Here I show an example

using StateSpaceModels, ARCHModels, CSV, DataFrames
internet = CSV.File(StateSpaceModels.INTERNET) |> DataFrame
serie = internet.dinternet[2:end]
@time am = fit(ARCH{0}, serie, meanspec=ARMA{1,1})
loglikelihood(am)
@time begin
    model = SARIMA(serie; order = (1,0,1), include_mean = true)
    fix_hyperparameters!(model, Dict("ar_L1" => 0.631033, "sigma2_η" => 10.1978, "ma_L1" => 0.501191, "mean" => 0.60756))
    StateSpaceModels.handle_optim_initial_hyperparameters(model)
    loglike(model)
end
azev77 commented 3 years ago

@s-broda maybe knows why

s-broda commented 3 years ago

Venturing a guess, it might be due to different handling of presample values? ARCHModels just uses the sample variance and sample mean to start the recursion.

guilhermebodin commented 3 years ago

@s-broda does ARCHModels.jl use a Kalman Filter to estimate the hyperparameters?
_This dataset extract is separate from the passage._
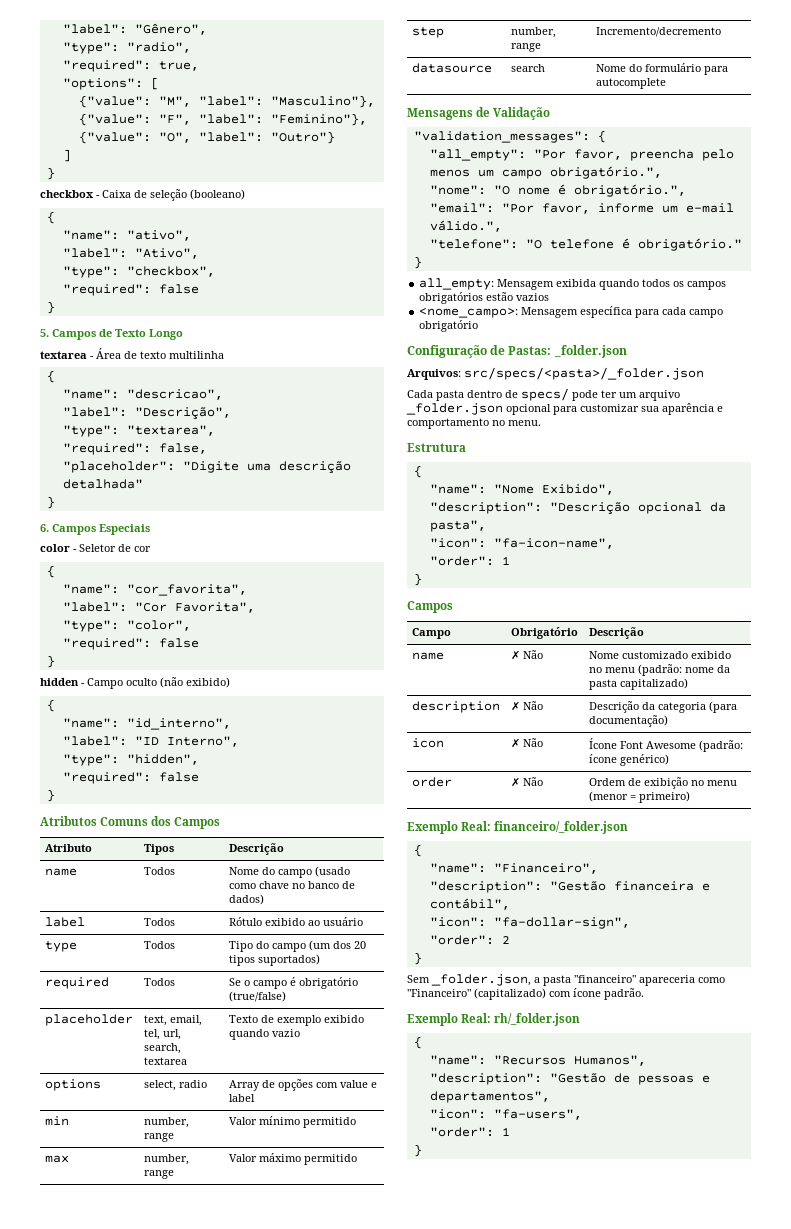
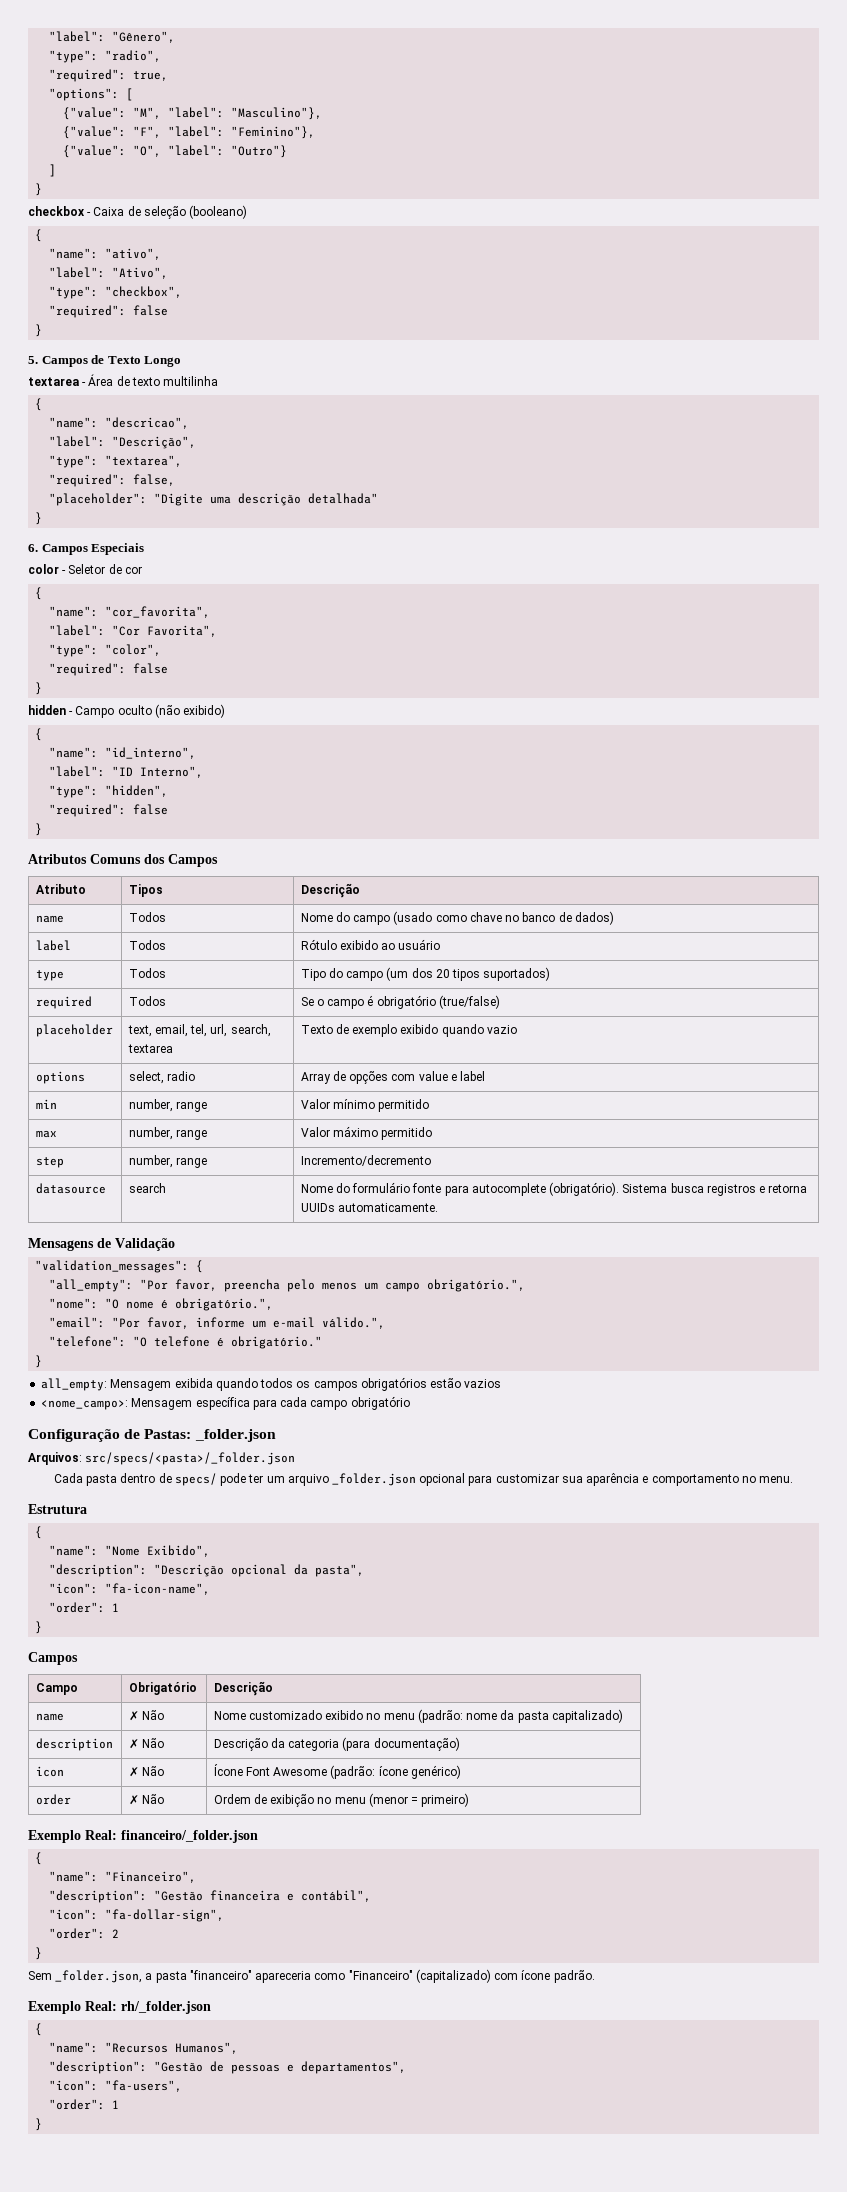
- datasource | search | Nome do formulário para autocomplete
+ datasource | search | Nome do formulário fonte para autocomplete (obrigatório). Sistema busca registros e retorna UUIDs automaticamente.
s-broda commented 3 years ago

No.

guilhermebodin commented 3 years ago

Probably that is why it is faster.

azev77 commented 3 years ago

Btw, I strongly believe proper hyper-tuning should be based on out of sample fit

guilhermebodin commented 3 years ago

This is an interesting discussion. In StateSpaceModels.jl we have a benchmark function that evaluates the skill of probabilistic forecasts generated by the models.

guilhermebodin commented 3 years ago

I am closing the issue but we can continue the discussion here.